━━ DATA TO PROCESS

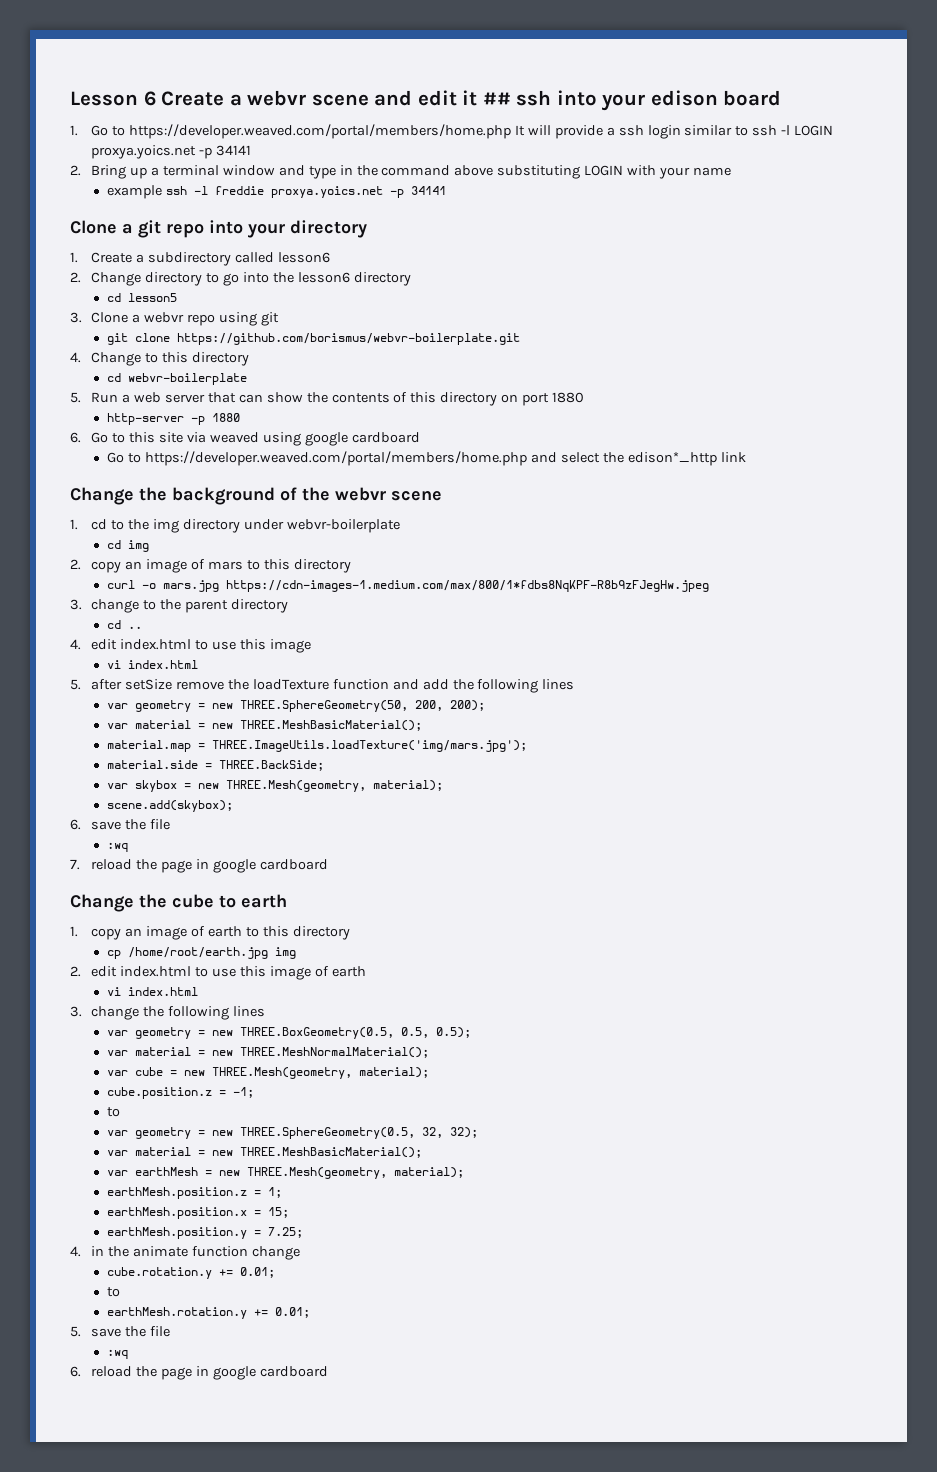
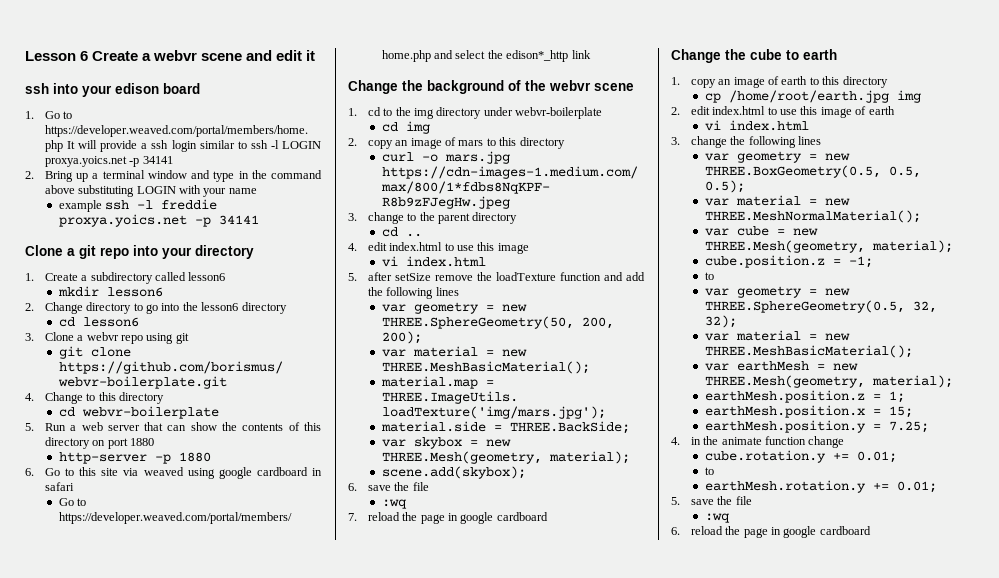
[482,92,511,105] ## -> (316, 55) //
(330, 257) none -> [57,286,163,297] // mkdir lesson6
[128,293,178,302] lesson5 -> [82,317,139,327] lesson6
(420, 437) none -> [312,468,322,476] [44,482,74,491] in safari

━━━━
━━ DATA TO PROCESS

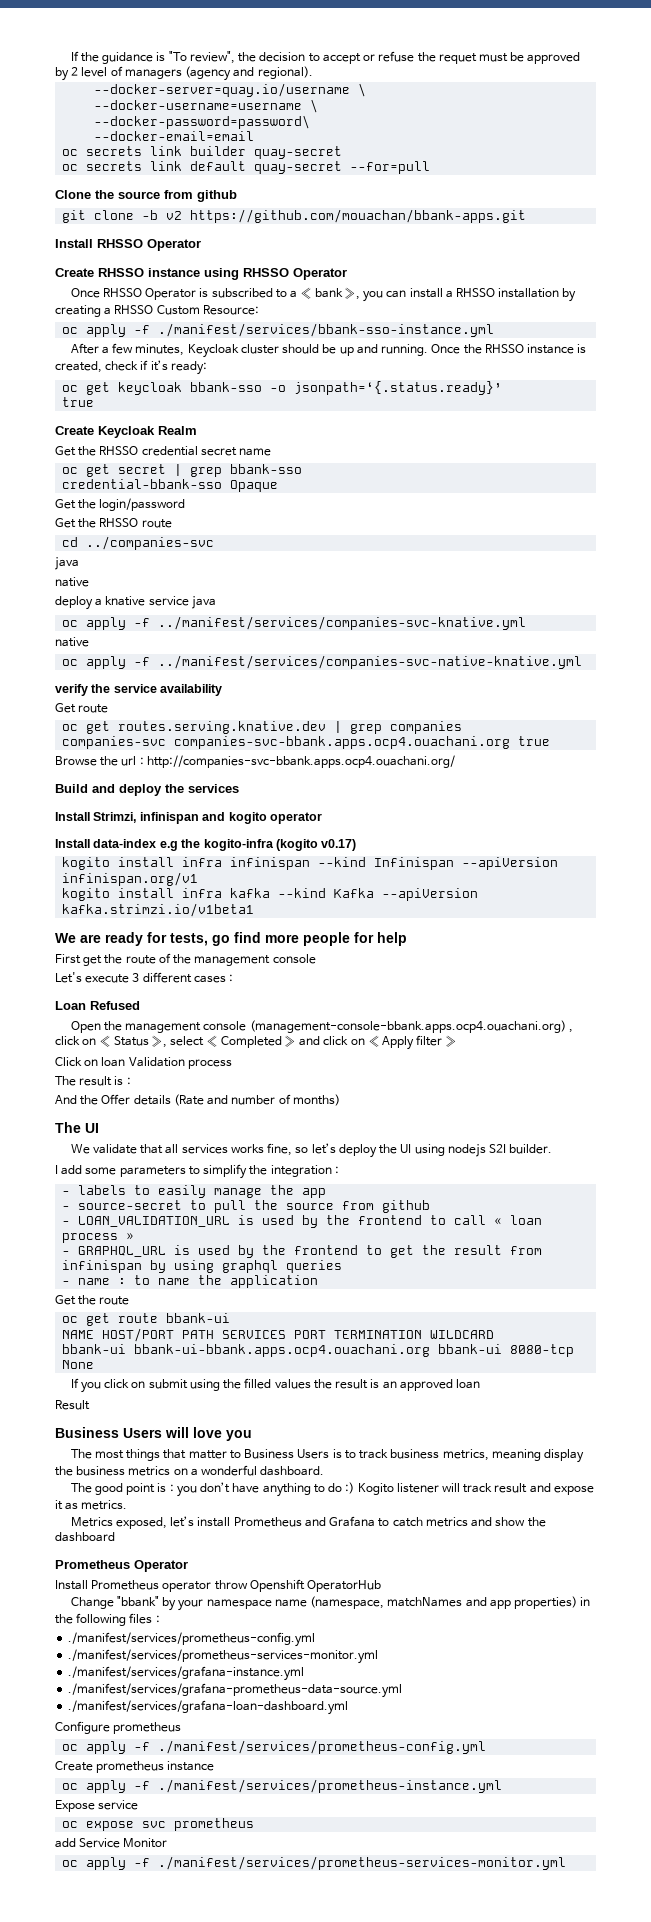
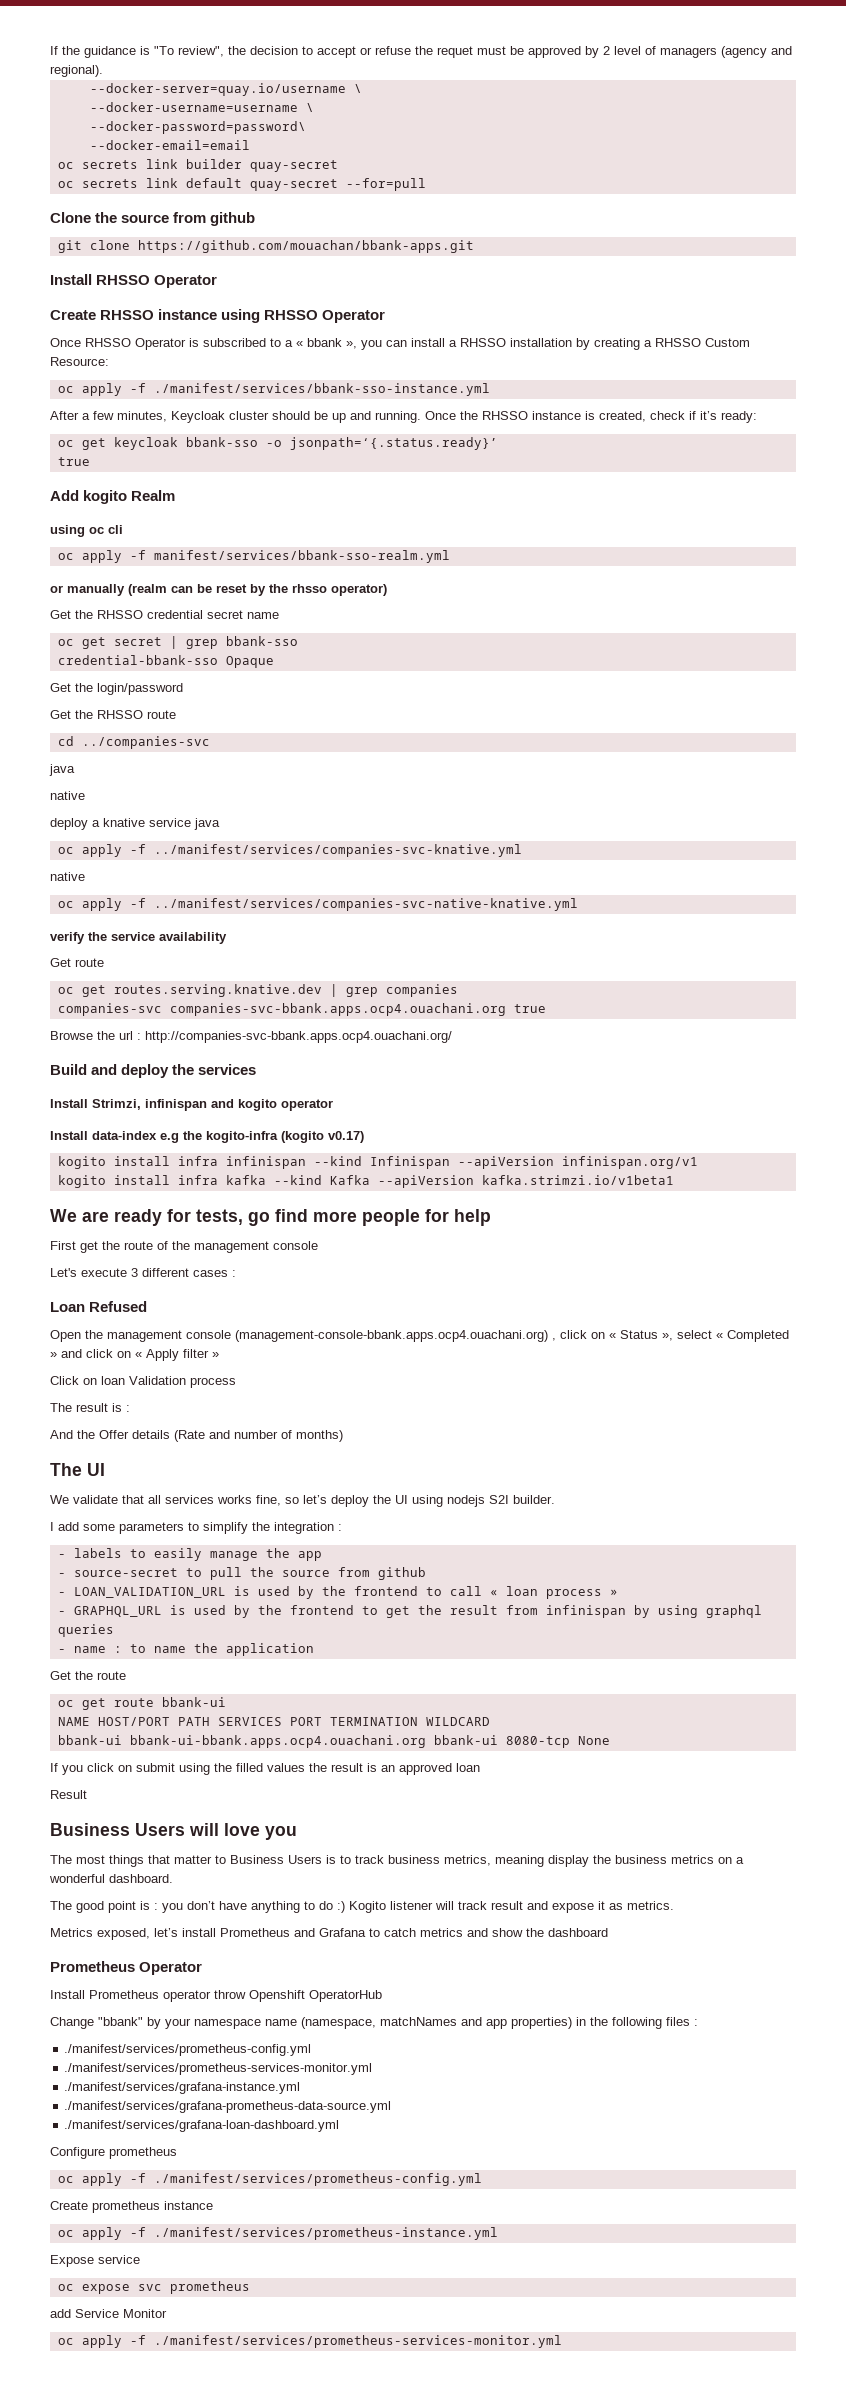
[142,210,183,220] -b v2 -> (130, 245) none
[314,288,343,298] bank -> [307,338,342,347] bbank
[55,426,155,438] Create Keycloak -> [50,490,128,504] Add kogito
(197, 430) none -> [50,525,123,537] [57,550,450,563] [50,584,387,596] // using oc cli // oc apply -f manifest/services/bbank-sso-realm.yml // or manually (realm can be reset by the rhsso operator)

━━━━

- EXERCISE INSTRUCTIONS -
Among the entries above, the lines between the ones containing "[142,210,183,220] -b v2 -> (130, 245) none" and "(197, 430) none", inclusive, are to be transcribed exactly. No other line is to be given.

- TASK RESPONSE -
[142,210,183,220] -b v2 -> (130, 245) none
[314,288,343,298] bank -> [307,338,342,347] bbank
[55,426,155,438] Create Keycloak -> [50,490,128,504] Add kogito
(197, 430) none -> [50,525,123,537] [57,550,450,563] [50,584,387,596] // using oc cli // oc apply -f manifest/services/bbank-sso-realm.yml // or manually (realm can be reset by the rhsso operator)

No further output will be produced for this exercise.